The Inevitability: Stars As Birds 
Poet & Animal Writer Nikki Moustaki Hopes To Find Redemption in The Bird Market of Paris

In my imagination, birdsong filled the market, waving and swelling like smoke, sunlight bathing each feather to a glisten, down to the shaft where the feather anchors into the wing.  Pullets, canaries, and finches playing with the afternoon light, an iridescent sheen bouncing from their tightly groomed feathers.  Roosters with feathers on their feet.  Pigeons with tails spreading up and out like an Andalusian lady’s fan.  I didn’t know these birds, but Poppy’s talk made them irresistible.  That’s the way I’ll love them, too, I thought, when I’m old enough to go to Paris.  It was as inevitable as the stars, which were birds after all.

Excerpt, page 15

                                          Painting by Jan Portielje (1829-1908) and
                                          Eugene Remy Maes (1849-1931).

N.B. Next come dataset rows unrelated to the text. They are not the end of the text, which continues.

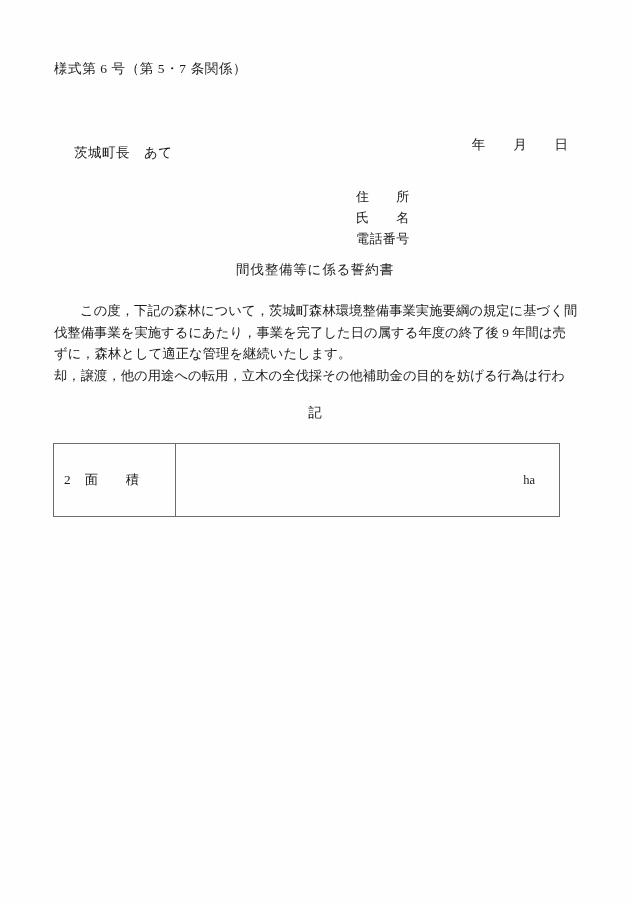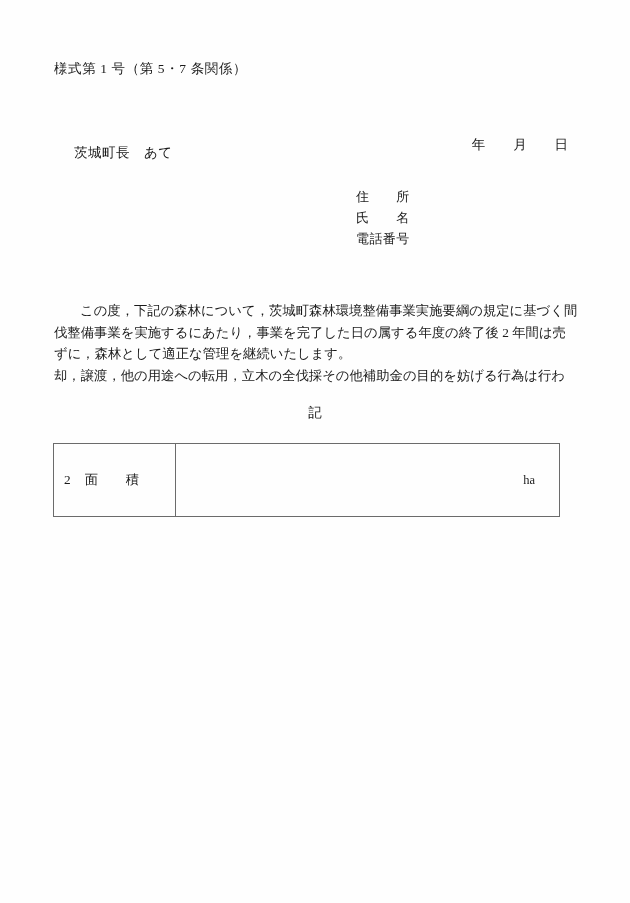"様式第 1 号（第 5・7 条関係）" div.form-no { text: 1 -> 6 }
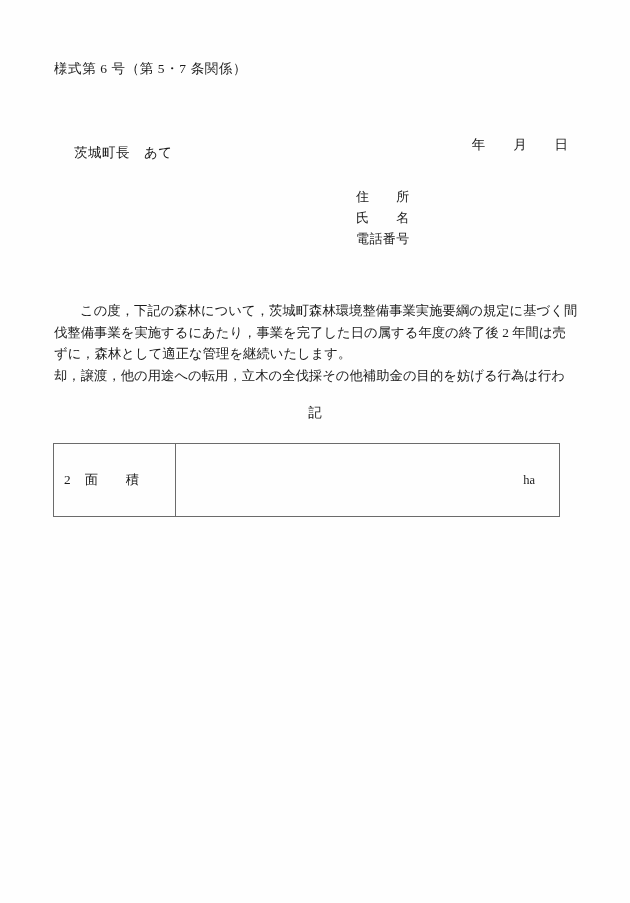"間伐整備等に係る誓約書" div.doc-title { html: none -> <div>間伐整備等に係る誓約書</div> }
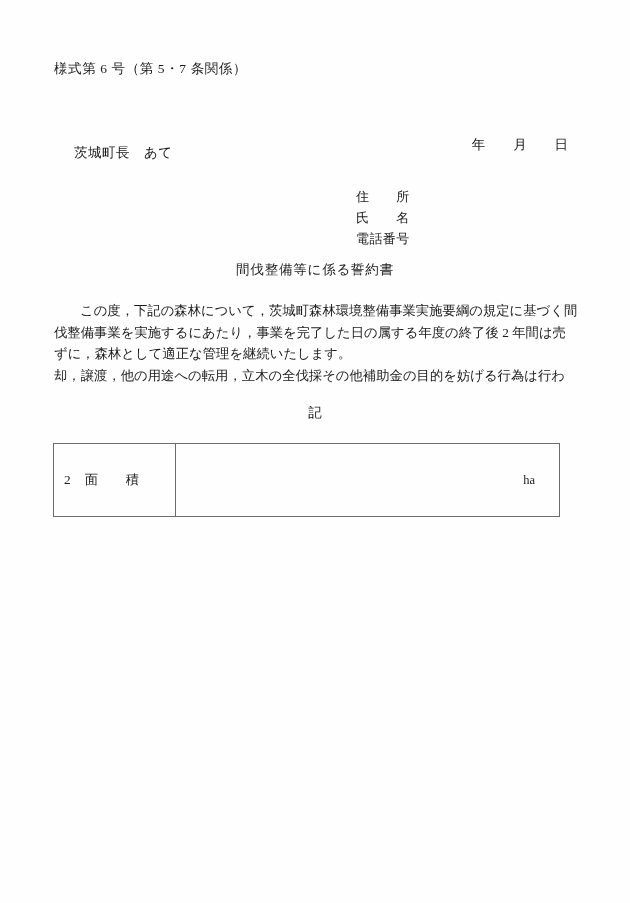"伐整備事業を実施するにあたり，事業を完了した日の属する年度の終了後 2 年間は売" div.body-line { text: 2 -> 9 }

       Nikki Moustaki’s first memoir, The Bird Market of Paris, was published on February 10, 2015 by Henry Holt And Company LLC.
The Bird Market of Paris centers on Moustaki’s relationship with her Grandfather Soli Moustaki, whom she calls Poppy.  Poppy is a great storyteller who tells his only grandchild about his experiences with birds and visiting The Bird Market of Paris.

                    Poppy and Nikki, age 5

He was a gifted raconteur, telling stories over and over, each time adding another tiny detail, embellishments like sequins on a dress.  He talked a bit about Egypt, about the green talking parrots that lived in the palace and about the superior nature of Cairo’s fruit and vegetables, but most of all, Poppy overflowed with stories about Paris, the city’s broad sidewalks where ten people could walk shoulder to shoulder, and the lazy afternoons sitting in cafes, people watching.  Rarely did I hear about the Pyramids of Giza or the Sphinx.  He was taken with Paris, and through his stories I was taken with it, too.  He said he would take me there someday.

Excerpt, Page 14

       The Bird Market of Paris, though a memoir, is comparable to Torey Hayden’s fiction novel The Sunflower Forest, where seventeen-year old Lesley adores her mother as much as Moustaki adores Poppy; and like Poppy tells her about The Bird Market of Paris, Leslie’s mother tells her daughter about The Sunflower Forest.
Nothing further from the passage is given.